Coronavirus makes caregiving more difficult. But not impossible.
There’s good news and bad news about the COVID-19 pandemic.
The good news is that infection and death numbers are starting to drop in New York and other cities. The bad news is, they’re still near their peaks.
So whether you’re a family or a professional caregiver, your duties just became even more exacting.
How do you give hands-on care from a social distance of six feet away? And without either you, your elder, or your client infecting each other?
There’s bad news and good news about that too.
The bad news is, it’s not easy. The good news is, it’s possible – provided you take certain precautions.
First, prevent the spread of germs throughout the home. If you can, use a separate bedroom and bathroom from your family member. Clean all the surfaces that people touch often – counters, tabletops, doorknobs – with household cleaning sprays or wipes. Avoid sharing household items like dishes, towels and bedding. Make sure there’s access to food and other necessities, and that there’s a supply of disposable gloves on hand.
Prevent person-to-person infection. At least one of you, preferably both, should wear a cloth face covering. If N95 masks aren’t available, tightly woven cloth that covers the nose and mouth is the next best thing.
Wash your hands often with soap and water for at least 20 seconds, particularly after face-to-face contact. Or use a hand sanitizer containing at least 60% alcohol. Cover all of your hands’ surfaces, then rub them together until they feel dry.
Learn and follow the CDC guidelines for home care. All of our home caregivers do; they even completely change their clothes between caring for one client and another.
Fill out an emergency care plan form covering your family member’s condition(s), medications, healthcare provider(s), insurance, hospital preference, caregiver resources, and emergency contacts. If you don’t know the answers, check with your family member’s primary health provider.

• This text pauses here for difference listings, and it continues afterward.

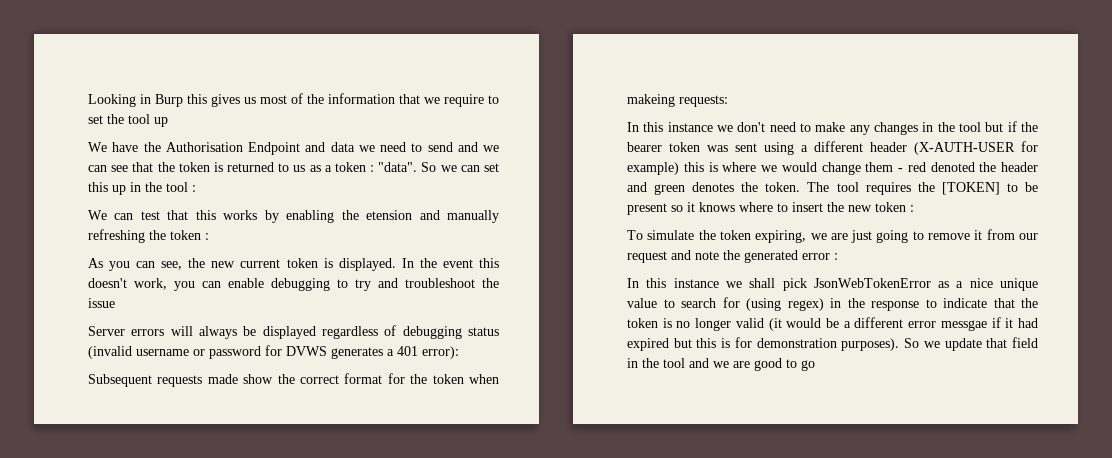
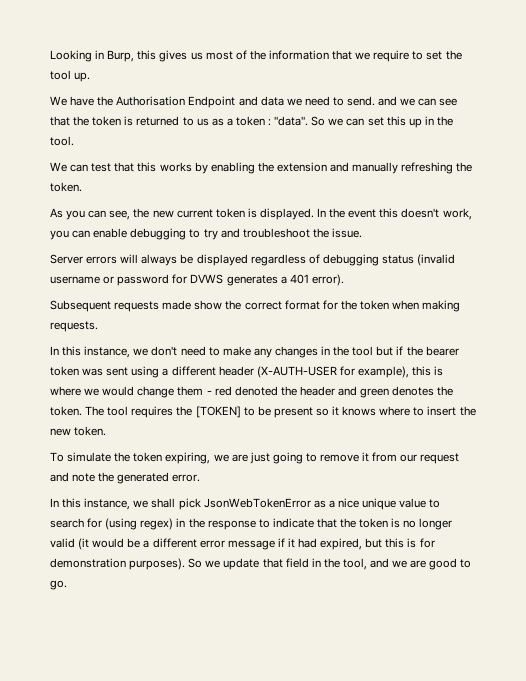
[155,94,183,107] Burp -> [107,50,135,62] Burp,
[154,117,168,127] up -> [74,72,91,82] up.
[427,142,453,152] send -> [347,96,376,106] send.
[166,182,196,192] tool : -> [50,136,74,146] tool.
[366,210,413,220] etension -> [276,162,327,172] extension
[170,230,209,240] token : -> [50,182,82,192] token.
[88,298,115,308] issue -> [331,228,362,238] issue.
[422,346,459,359] error): -> [311,274,344,286] error).
[627,94,728,107] [627,122,713,132] makeing requests: // In this instance -> [422,300,461,312] [50,321,98,332] [50,346,131,358] making requests. // In this instance,
[627,162,679,175] example) -> [357,366,409,378] example),
[875,202,914,212] token : -> [74,426,107,436] token.
[802,253,838,260] [627,278,719,288] error : // In this instance -> [172,474,201,482] [50,498,131,510] error. // In this instance,
[940,320,987,331] messgae -> [227,540,275,550] message
[627,338,669,351] expired -> [320,538,363,550] expired,
[663,358,685,368] tool -> [342,558,367,570] tool,
[801,360,815,371] go -> [50,580,67,590] go.

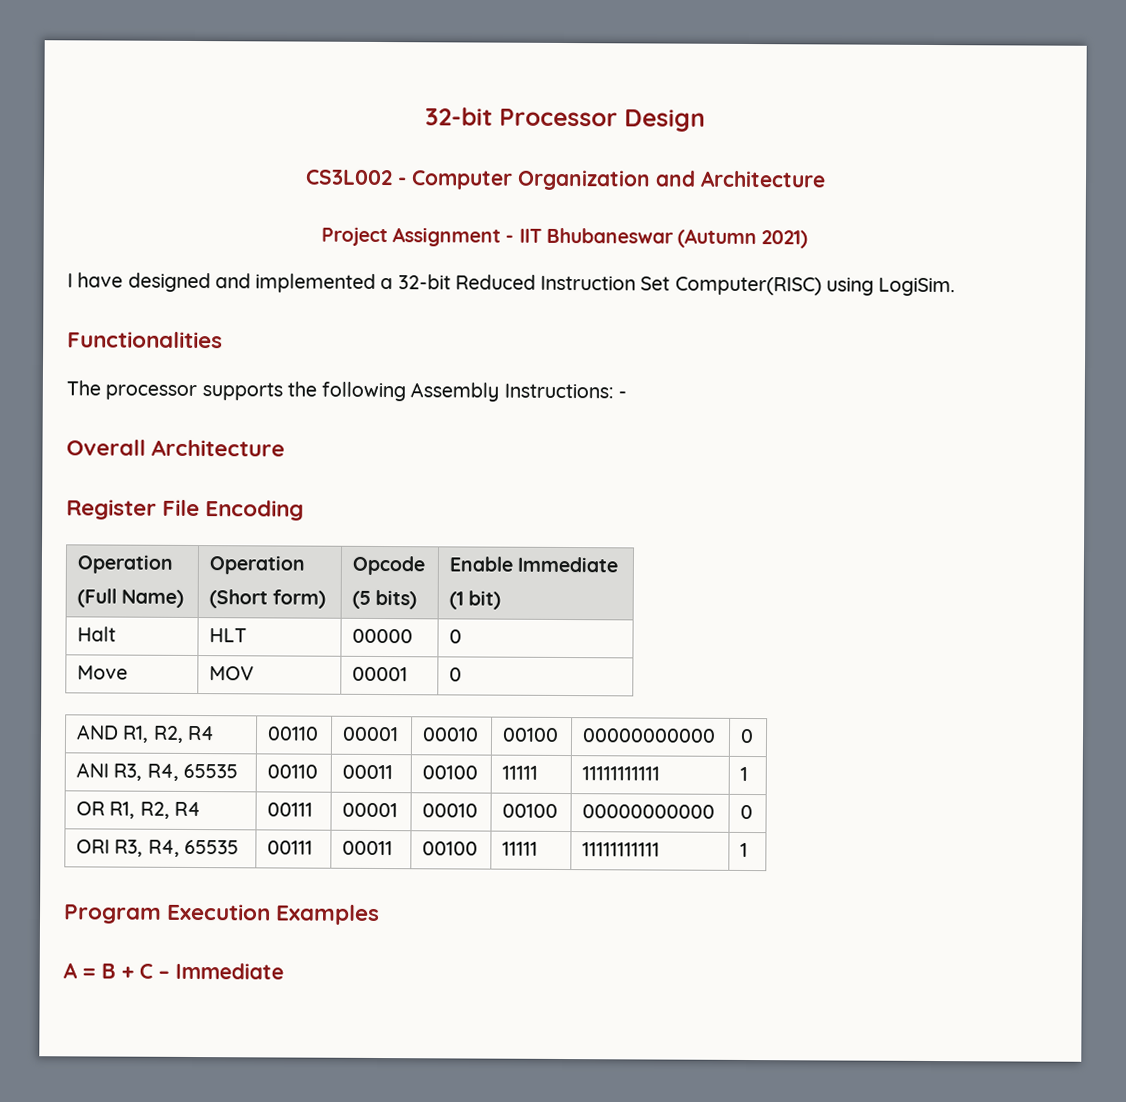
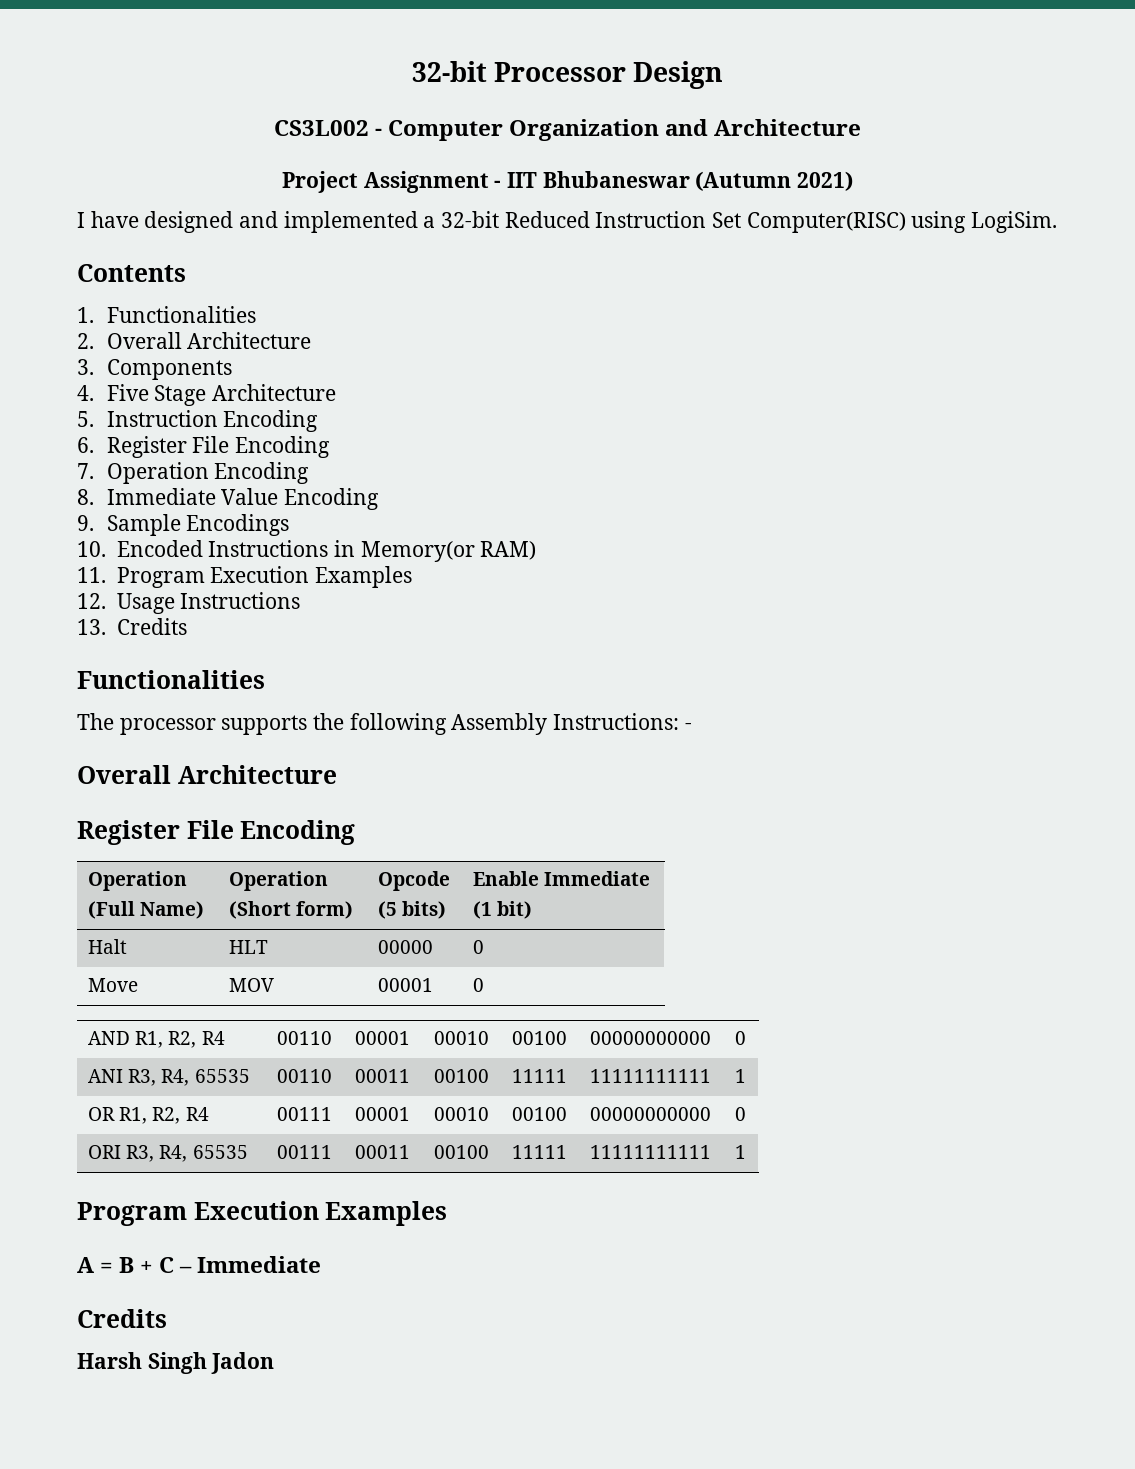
(956, 287) none -> [77,264,186,282] [77,306,256,323] [77,332,312,349] [77,359,232,380] [77,384,337,406] [77,410,319,432] [77,436,331,458] [77,462,310,484] [77,488,380,510] [77,514,290,536] [77,540,537,562] [77,566,412,588] [77,592,301,614] [77,618,187,635] // Contents // 1. Functionalities // 2. Overall Architecture // 3. Components // 4. Five Stage Architecture // 5. Instruction Encoding // 6. Register File Encoding // 7. Operation Encoding // 8. Immediate Value Encoding // 9. Sample Encodings // 10. Encoded Instructions in Memory(or RAM) // 11. Program Execution Examples // 12. Usage Instructions // 13. Credits
(284, 971) none -> [77,1309,167,1328] [77,1352,275,1374] // Credits // Harsh Singh Jadon

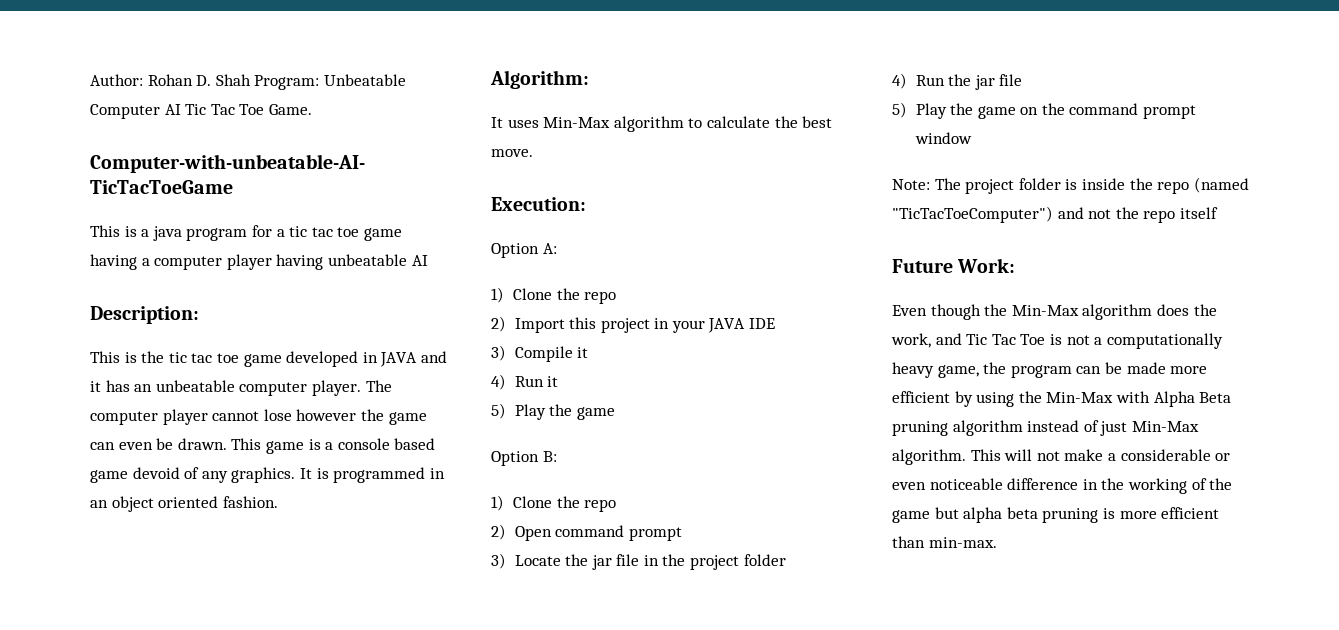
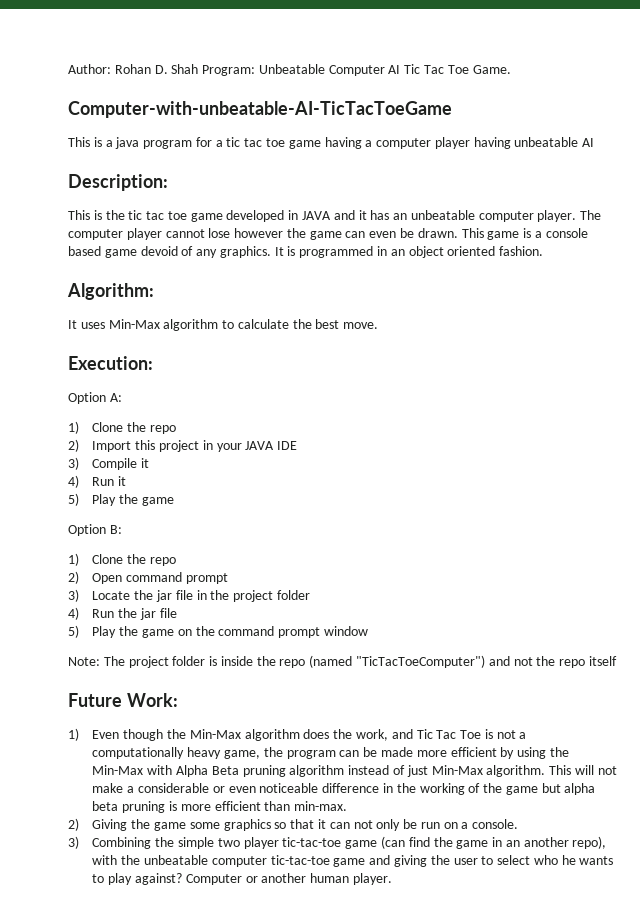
(1016, 265) none -> [68,728,79,741] 1)
(997, 542) none -> [68,818,519,831] [68,836,607,849] [92,855,614,867] [92,873,392,885] // 2) Giving the game some graphics so that it can not only be run on a console. // 3) Combining the simple two player tic-tac-toe game (can find the game in an another repo), with the unbeatable computer tic-tac-toe game and giving the user to select who he wants to play against? Computer or another human player.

Take frequent temperature readings, and keep an eye out for any of the virus’s early symptoms, which can sneak up on older adults before they notice. If your family member gets sicker, runs a fever that resists medication, or, even worse, develops emergency symptoms –breathing trouble, persistent chest pain or pressure, new confusion or dazedness, and bluish lips or face – call 911and tell the dispatcher there’s a suspected case of COVID-19.
Even under the best of circumstances, social isolation can play havoc with an older adult’s emotional, cognitive, and even physical health. So it’s important to keep in contact. That contact doesn’t have to be physical, though. You can have daily face-to-face “visits” using Face Time for iPhones, Google Duo for Android, Skype, Facebook Talk, and other technology. You can shoot pictures and videos, and text or email them. It’s not the same as being there, but it’s better than just hearing your voice – which, in turn, is better than just reading texts or emails.
And if you’re feeling stressed and isolated, or have any questions about coping with the Coronavirus outbreak, please feel free to call or email us. Just as we always have, we’ll be happy to give you honest, objective answers.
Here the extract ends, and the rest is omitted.